[Change listing data]

+++

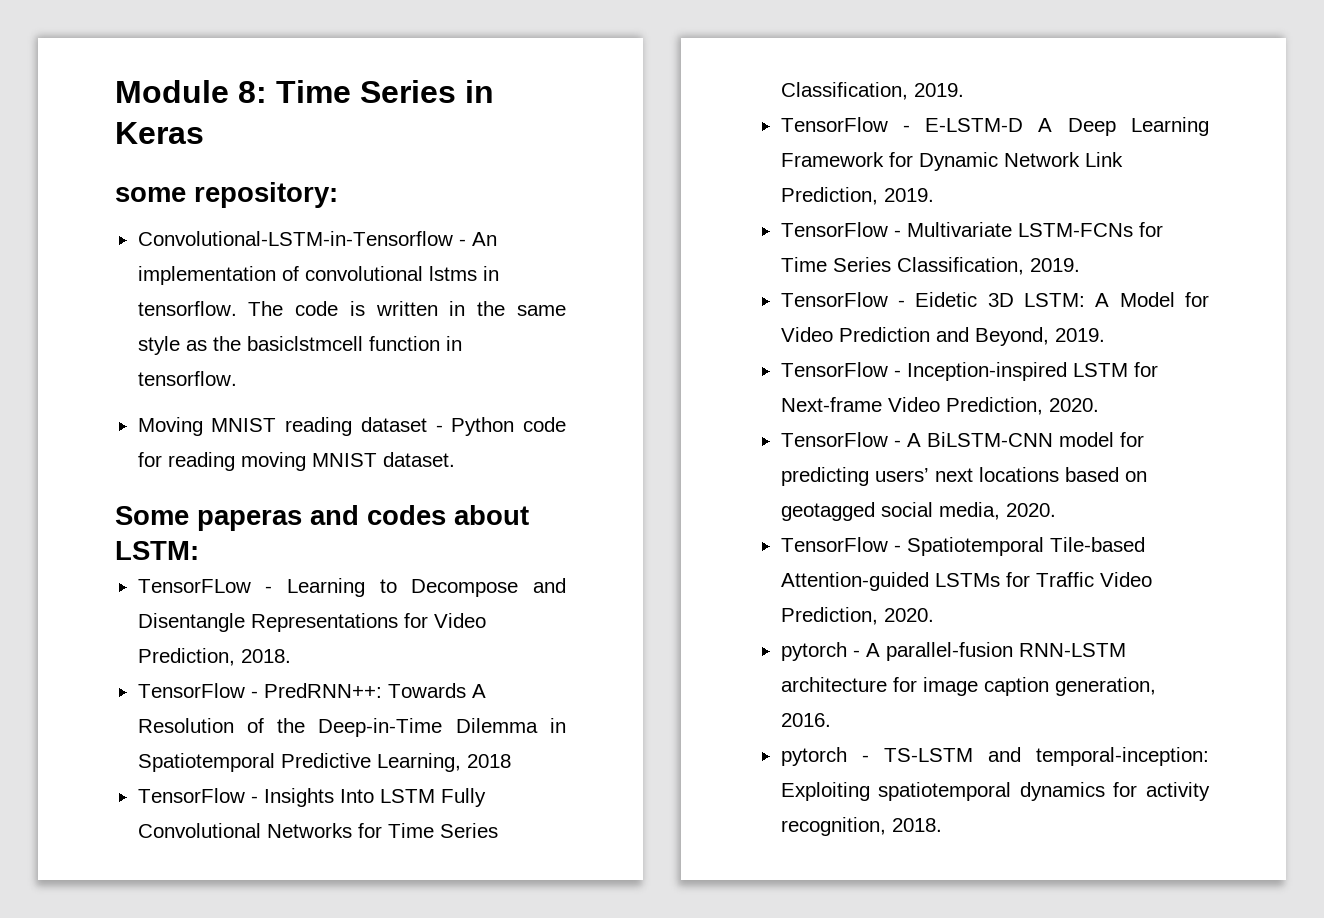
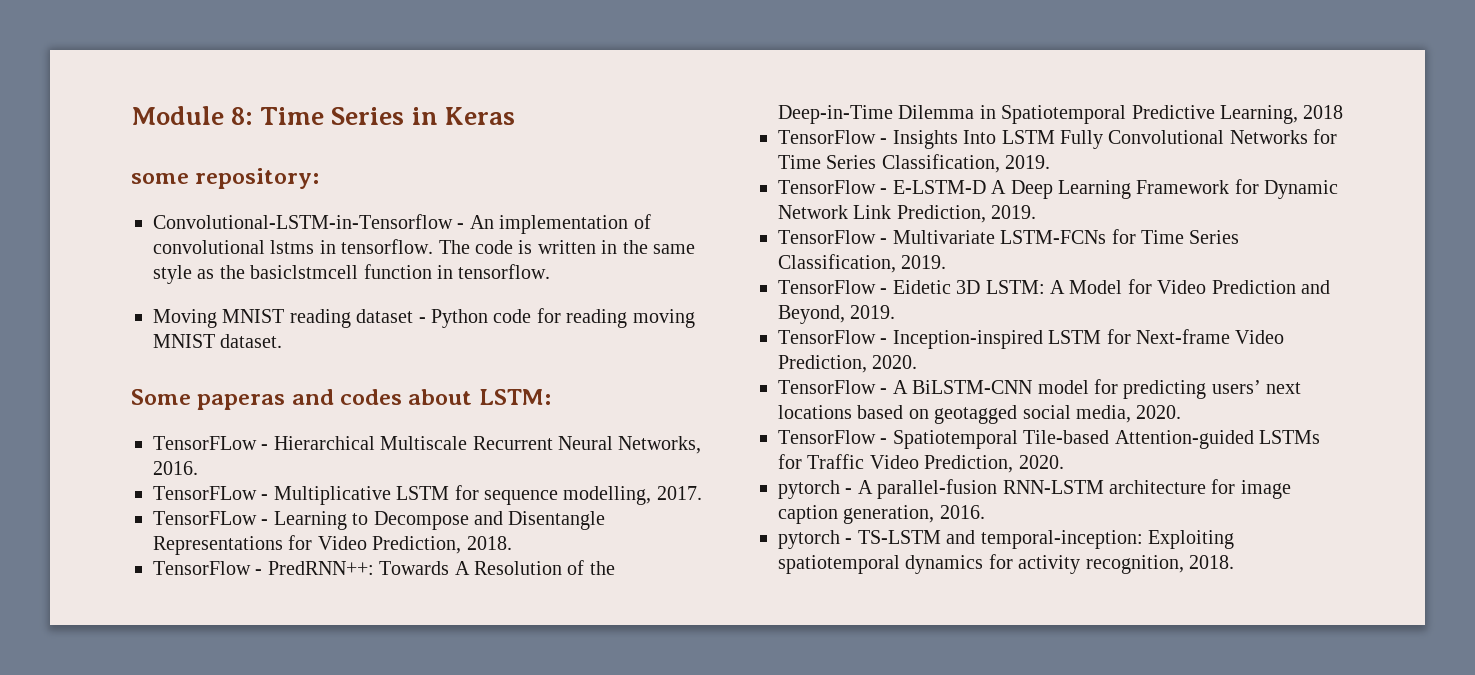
(199, 550) none -> [153,436,702,454] [153,461,198,475] [153,485,702,505] // TensorFLow - Hierarchical Multiscale Recurrent Neural Networks, 2016. // TensorFLow - Multiplicative LSTM for sequence modelling, 2017.

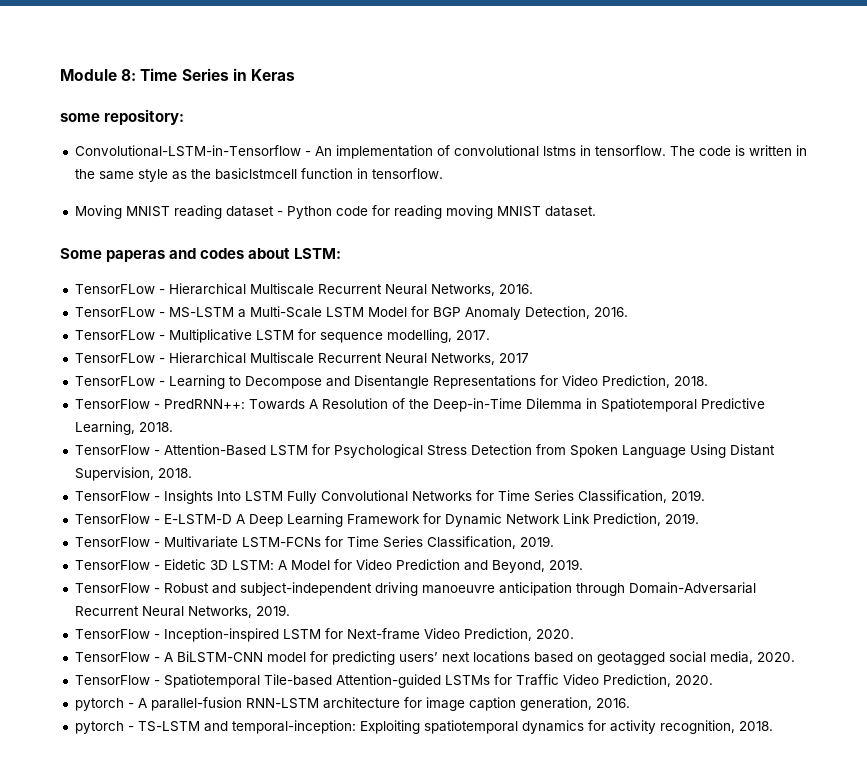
(198, 468) none -> [74,306,628,320] // TensorFLow - MS-LSTM a Multi-Scale LSTM Model for BGP Anomaly Detection, 2016.
(702, 493) none -> [74,352,529,365] // TensorFLow - Hierarchical Multiscale Recurrent Neural Networks, 2017
[1303,105,1344,119] 2018 -> [138,422,173,432] [74,444,775,458] [74,467,192,481] 2018. // TensorFlow - Attention-Based LSTM for Psychological Stress Detection from Spoken Language Using Distant Supervision, 2018.
(896, 312) none -> [74,582,756,596] [74,605,290,618] // TensorFlow - Robust and subject-independent driving manoeuvre anticipation through Domain-Adversarial Recurrent Neural Networks, 2019.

+++

◆ **TASK DESCRIPTION**
With the images left out, set down every entry exactly.

◆ **EXERCISE ANSWER**
(199, 550) none -> [153,436,702,454] [153,461,198,475] [153,485,702,505] // TensorFLow - Hierarchical Multiscale Recurrent Neural Networks, 2016. // TensorFLow - Multiplicative LSTM for sequence modelling, 2017.

(198, 468) none -> [74,306,628,320] // TensorFLow - MS-LSTM a Multi-Scale LSTM Model for BGP Anomaly Detection, 2016.
(702, 493) none -> [74,352,529,365] // TensorFLow - Hierarchical Multiscale Recurrent Neural Networks, 2017
[1303,105,1344,119] 2018 -> [138,422,173,432] [74,444,775,458] [74,467,192,481] 2018. // TensorFlow - Attention-Based LSTM for Psychological Stress Detection from Spoken Language Using Distant Supervision, 2018.
(896, 312) none -> [74,582,756,596] [74,605,290,618] // TensorFlow - Robust and subject-independent driving manoeuvre anticipation through Domain-Adversarial Recurrent Neural Networks, 2019.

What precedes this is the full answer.